▶ Record extracts
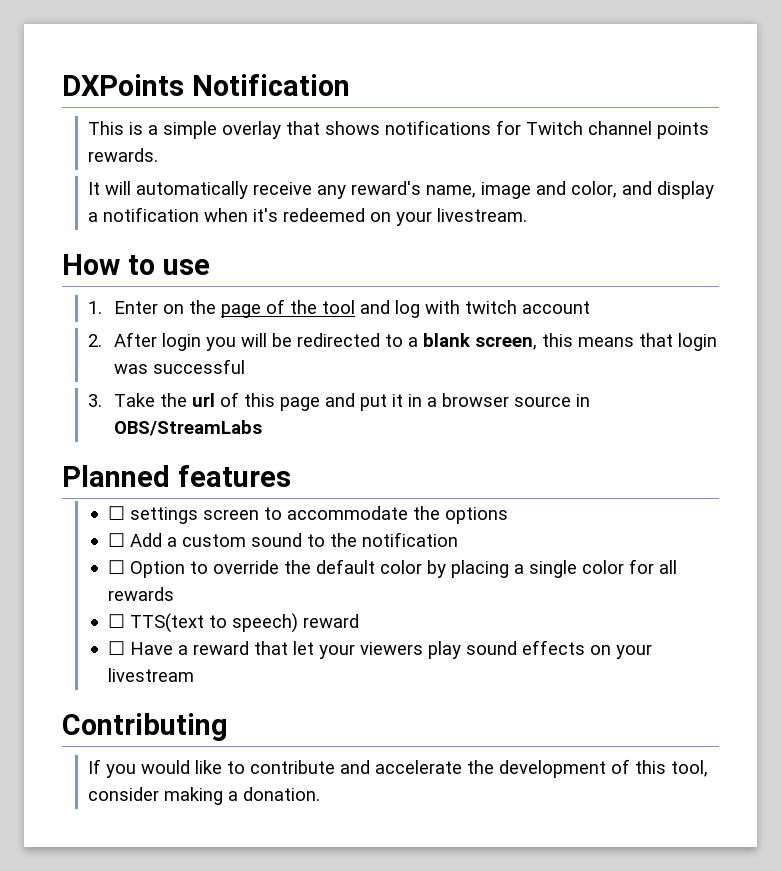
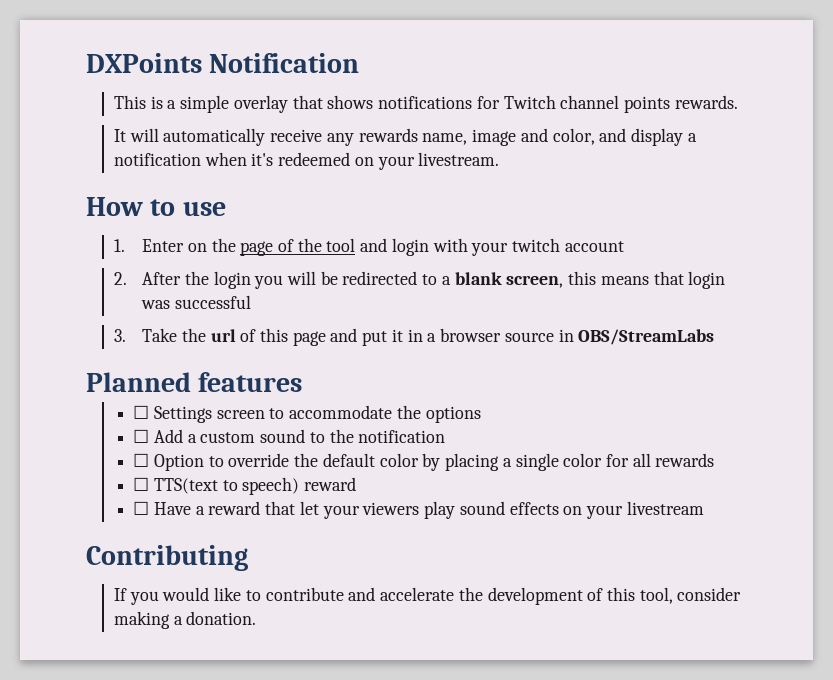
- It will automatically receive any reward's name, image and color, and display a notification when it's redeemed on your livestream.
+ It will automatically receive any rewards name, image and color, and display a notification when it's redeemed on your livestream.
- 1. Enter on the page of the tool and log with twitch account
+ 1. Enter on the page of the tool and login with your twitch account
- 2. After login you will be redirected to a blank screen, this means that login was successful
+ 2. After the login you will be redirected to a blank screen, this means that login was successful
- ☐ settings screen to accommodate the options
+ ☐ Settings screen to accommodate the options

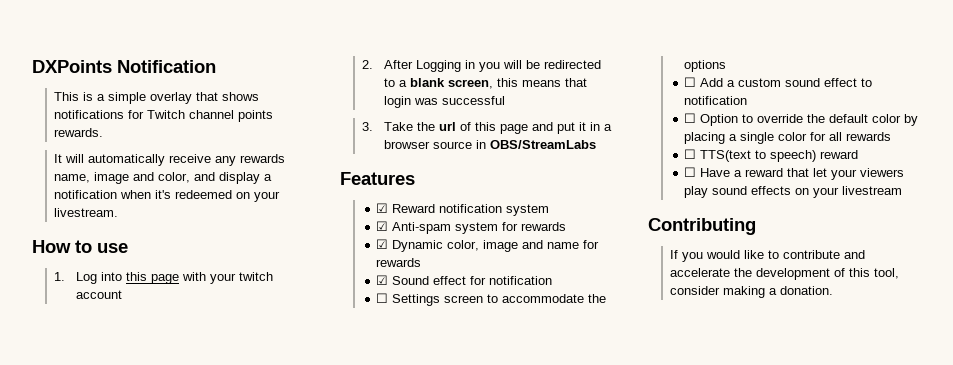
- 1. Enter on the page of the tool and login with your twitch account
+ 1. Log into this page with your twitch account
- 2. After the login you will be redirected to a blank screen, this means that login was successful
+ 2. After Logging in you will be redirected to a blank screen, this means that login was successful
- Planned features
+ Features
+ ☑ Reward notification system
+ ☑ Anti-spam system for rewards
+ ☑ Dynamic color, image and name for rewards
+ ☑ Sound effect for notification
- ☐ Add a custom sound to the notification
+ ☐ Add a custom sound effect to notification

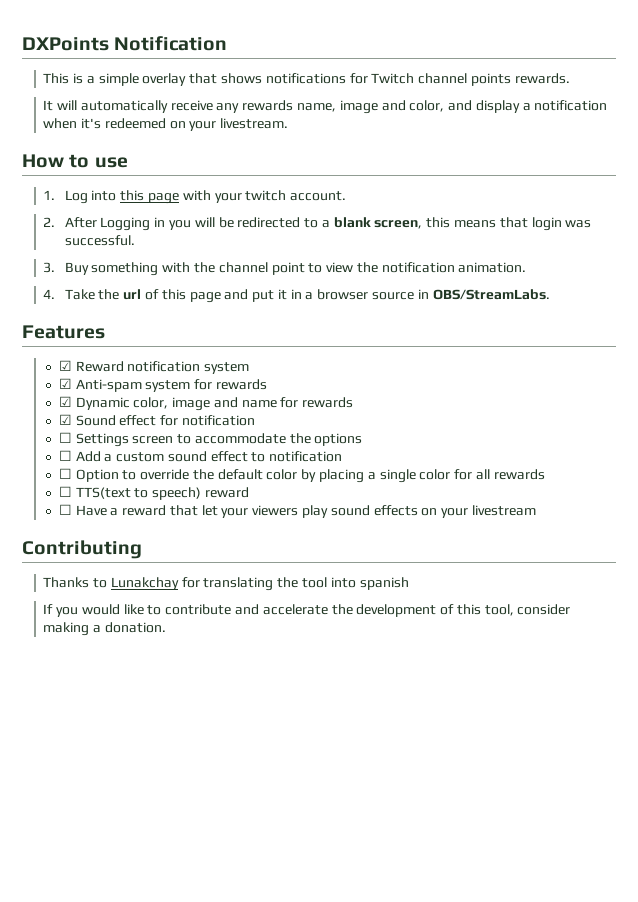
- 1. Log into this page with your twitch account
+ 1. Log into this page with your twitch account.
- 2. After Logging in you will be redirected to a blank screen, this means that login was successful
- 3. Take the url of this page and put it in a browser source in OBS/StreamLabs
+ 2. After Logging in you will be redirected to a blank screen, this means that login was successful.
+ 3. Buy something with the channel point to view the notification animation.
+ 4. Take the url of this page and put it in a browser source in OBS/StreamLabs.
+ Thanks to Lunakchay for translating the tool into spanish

▶ Required action
Omit every image. Quote each record exactly.

▶ Response for this exercise
- It will automatically receive any reward's name, image and color, and display a notification when it's redeemed on your livestream.
+ It will automatically receive any rewards name, image and color, and display a notification when it's redeemed on your livestream.
- 1. Enter on the page of the tool and log with twitch account
+ 1. Enter on the page of the tool and login with your twitch account
- 2. After login you will be redirected to a blank screen, this means that login was successful
+ 2. After the login you will be redirected to a blank screen, this means that login was successful
- ☐ settings screen to accommodate the options
+ ☐ Settings screen to accommodate the options

- 1. Enter on the page of the tool and login with your twitch account
+ 1. Log into this page with your twitch account
- 2. After the login you will be redirected to a blank screen, this means that login was successful
+ 2. After Logging in you will be redirected to a blank screen, this means that login was successful
- Planned features
+ Features
+ ☑ Reward notification system
+ ☑ Anti-spam system for rewards
+ ☑ Dynamic color, image and name for rewards
+ ☑ Sound effect for notification
- ☐ Add a custom sound to the notification
+ ☐ Add a custom sound effect to notification

- 1. Log into this page with your twitch account
+ 1. Log into this page with your twitch account.
- 2. After Logging in you will be redirected to a blank screen, this means that login was successful
- 3. Take the url of this page and put it in a browser source in OBS/StreamLabs
+ 2. After Logging in you will be redirected to a blank screen, this means that login was successful.
+ 3. Buy something with the channel point to view the notification animation.
+ 4. Take the url of this page and put it in a browser source in OBS/StreamLabs.
+ Thanks to Lunakchay for translating the tool into spanish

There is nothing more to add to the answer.